Speaking at a forum marking World Press Freedom Day, Communications Secretary Herminio “Sonny” Coloma Jr. acknowledged public dismay with the snail-paced trial of the accused in the multiple murder case but said its resolution is now in the hands of the judiciary.
“Batid na batid namin ‘yun (public dissatisfaction) kaya lamang po pag sinabi nating gobyerno, di lang naman isang sangay ang gobyerno natin. ‘Yun pong pagkamit ng hustisya para sa Maguindanao massacre victims and their families ay nasa kamay na po ng isang sangay ng pamahalaan— ang hudikatura.

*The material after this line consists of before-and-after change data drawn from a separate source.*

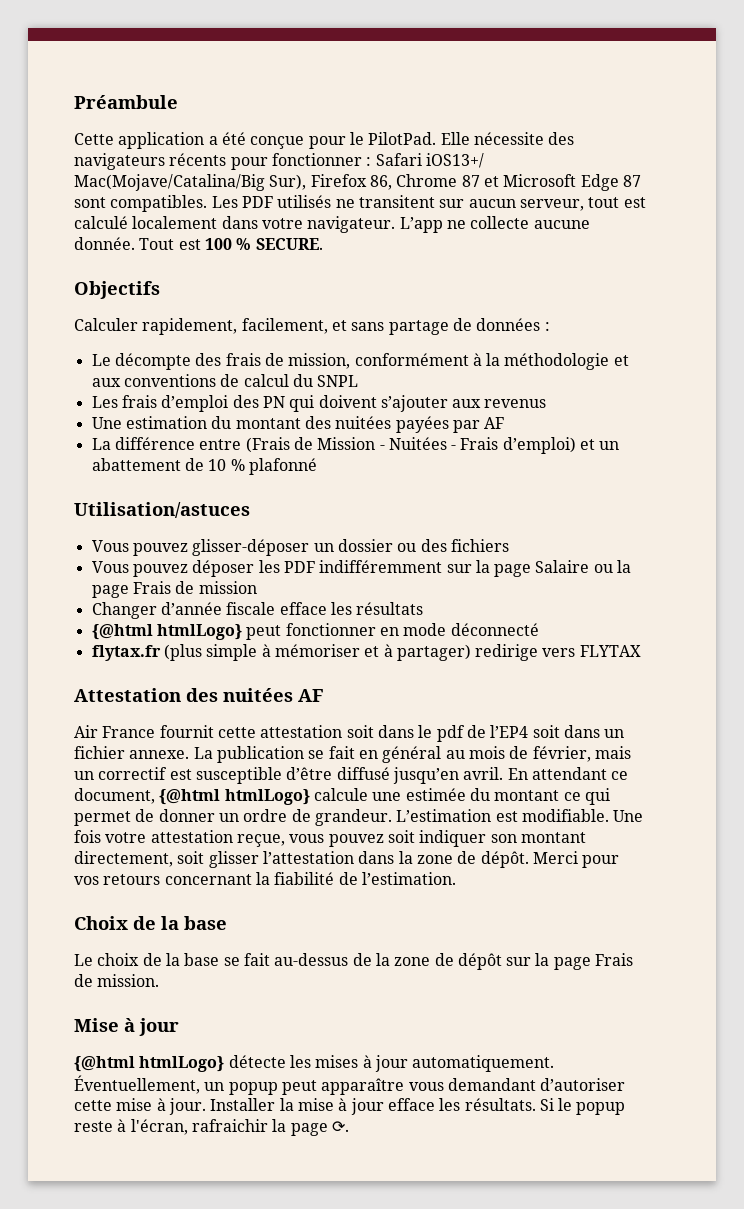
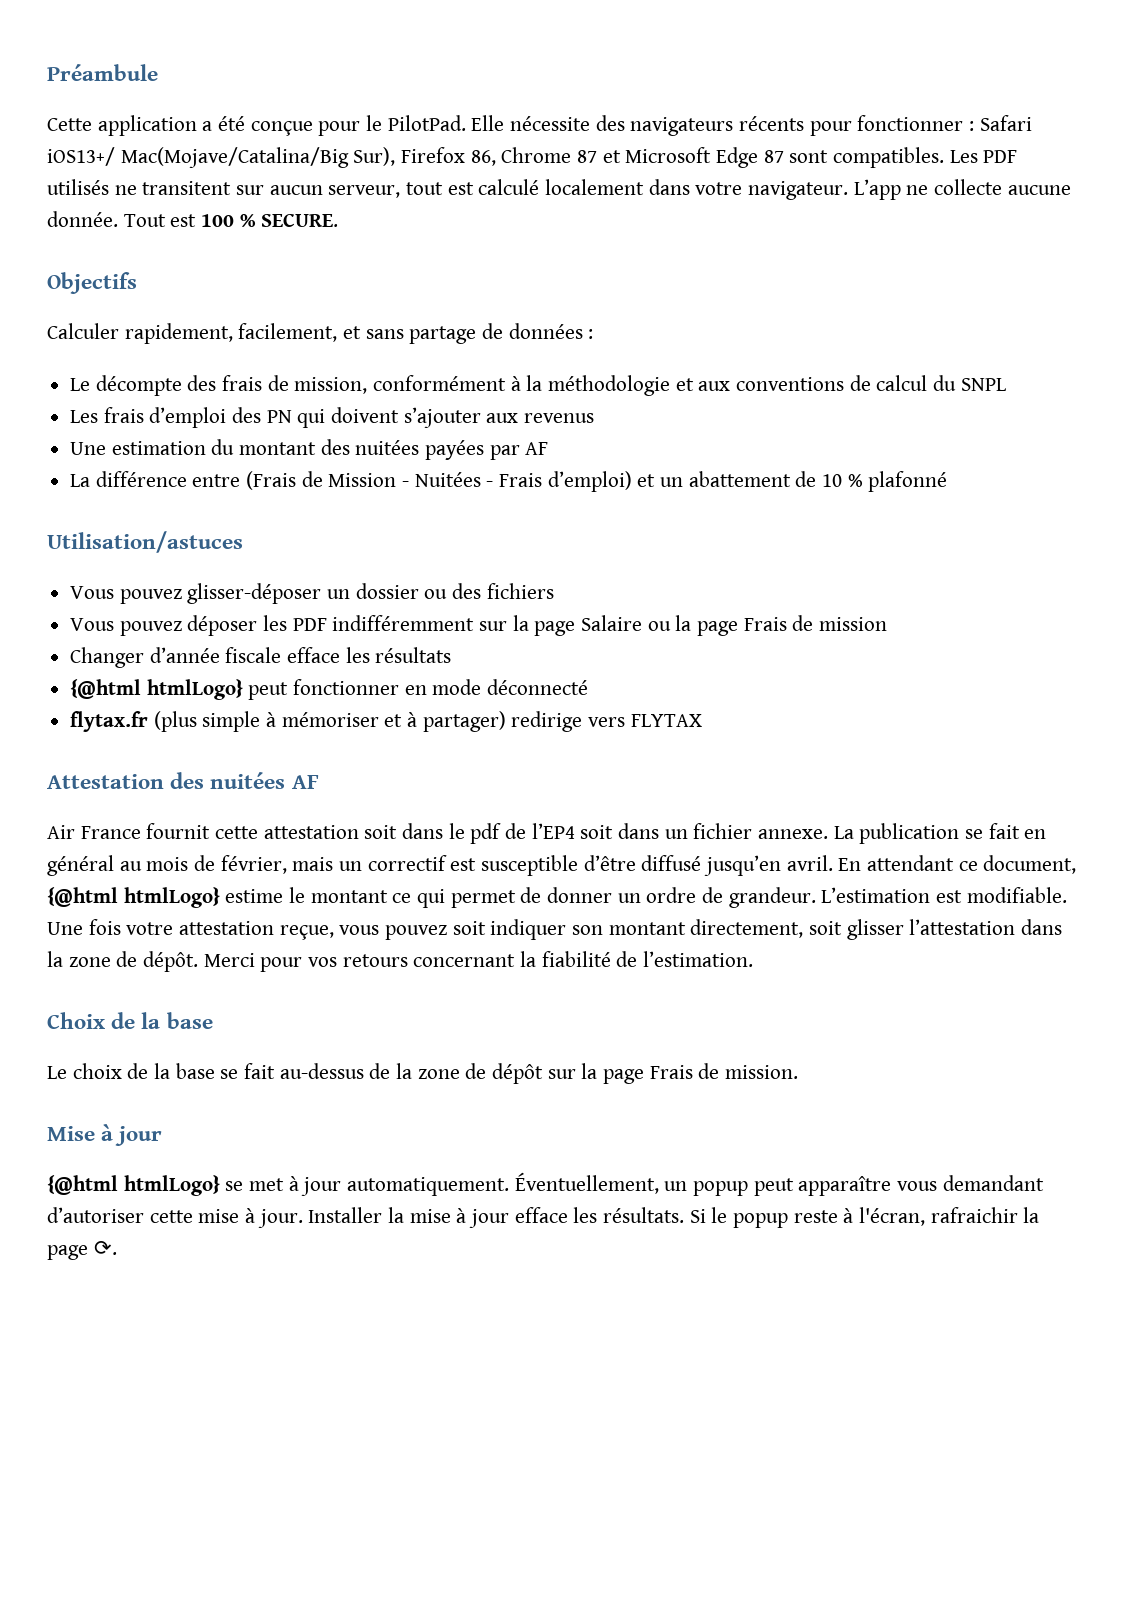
[313,788,490,801] calcule une estimée du -> [225,887,306,903] estime le
[228,1055,359,1068] détecte les mises -> [225,1178,285,1191] se met

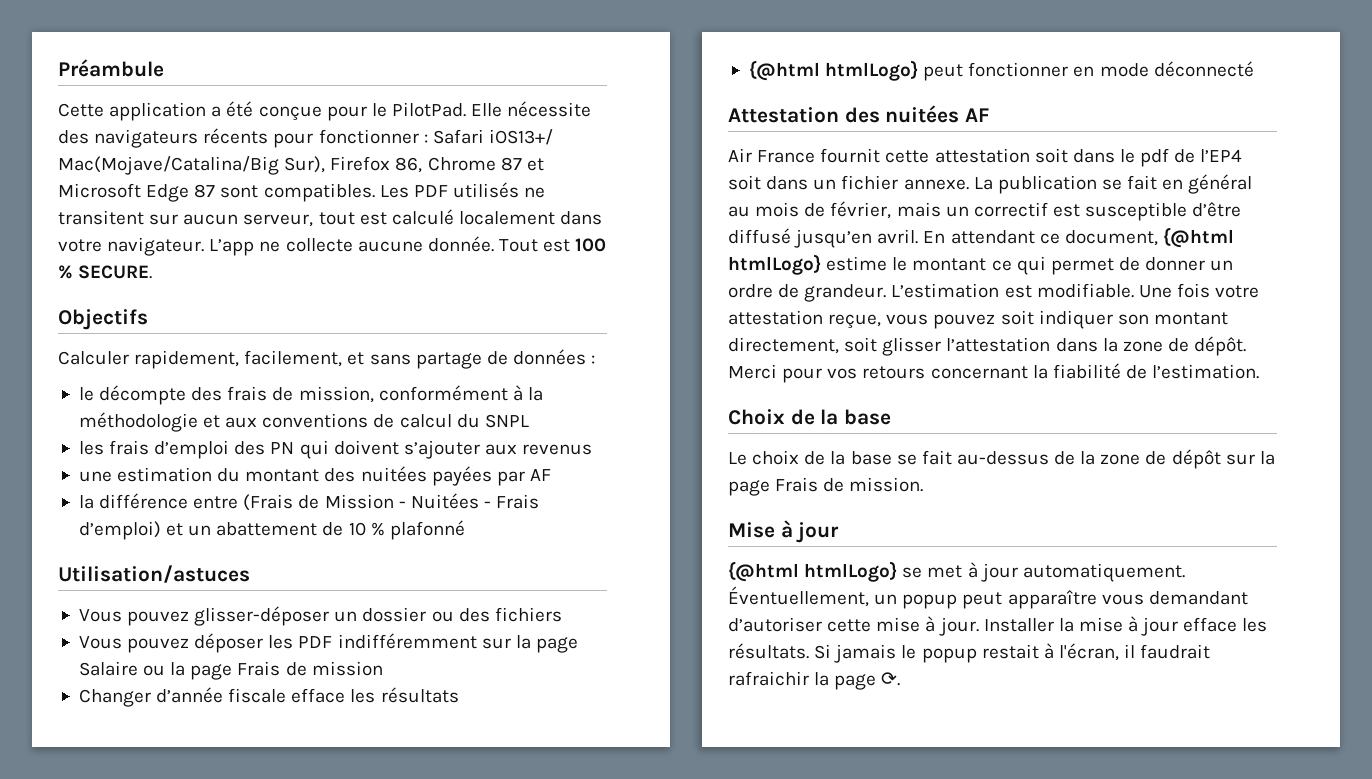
[70,378,91,391] Le -> [78,387,94,401] le
[70,410,99,423] Les -> [78,441,104,455] les
[70,442,107,455] Une -> [78,471,112,482] une
[70,474,91,487] La -> [78,495,94,509] la
[70,711,702,732] // flytax.fr (plus simple à mémoriser et à partager) redirige vers FLYTAX -> (1254, 69) none
(706, 1216) none -> [834,644,897,663] jamais
[793,1210,838,1223] reste -> [981,644,1039,659] restait
(926, 1216) none -> [1124,644,1211,659] il faudrait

At sa sistema ng ating pamahalaan, hiwalay at pantay ang sangay na ito,” he said.
In 2013, Justice Secretary Leila de Lima told Agence France-Presse that Aquino gave marching orders for convictions to be made during his term, even for the principal suspects at the very least.
“Kahit po araw-araw na iproklama o ideklara ni Pangulong Aquino na gusto niyang matapos ang trial na ito, wala po siyang tuwirang kamay o partisipasyon dahil ito ay nasa kamay na ng ating justice system,” he added.
But as of this month, the Quezon City Regional Trial Court hearing the case has yet to issue any verdict against any of the 194 accused as most of the proceedings have been bail hearings. The prosecution rested its case for the bail hearings in March 2014, after presenting more than 100 witnesses, ranging from eye witnesses to government officials and medical experts.
Trial taking time
Fifty-eight people, including 32 journalists and media workers, were killed by armed men in Ampatuan, Maguindanao on November 23, 2009 while they were on their way to witness the filing of a certificate of candidacy for Esmael Mangudadatu by his wife and sisters, who were also among those murdered in the incident.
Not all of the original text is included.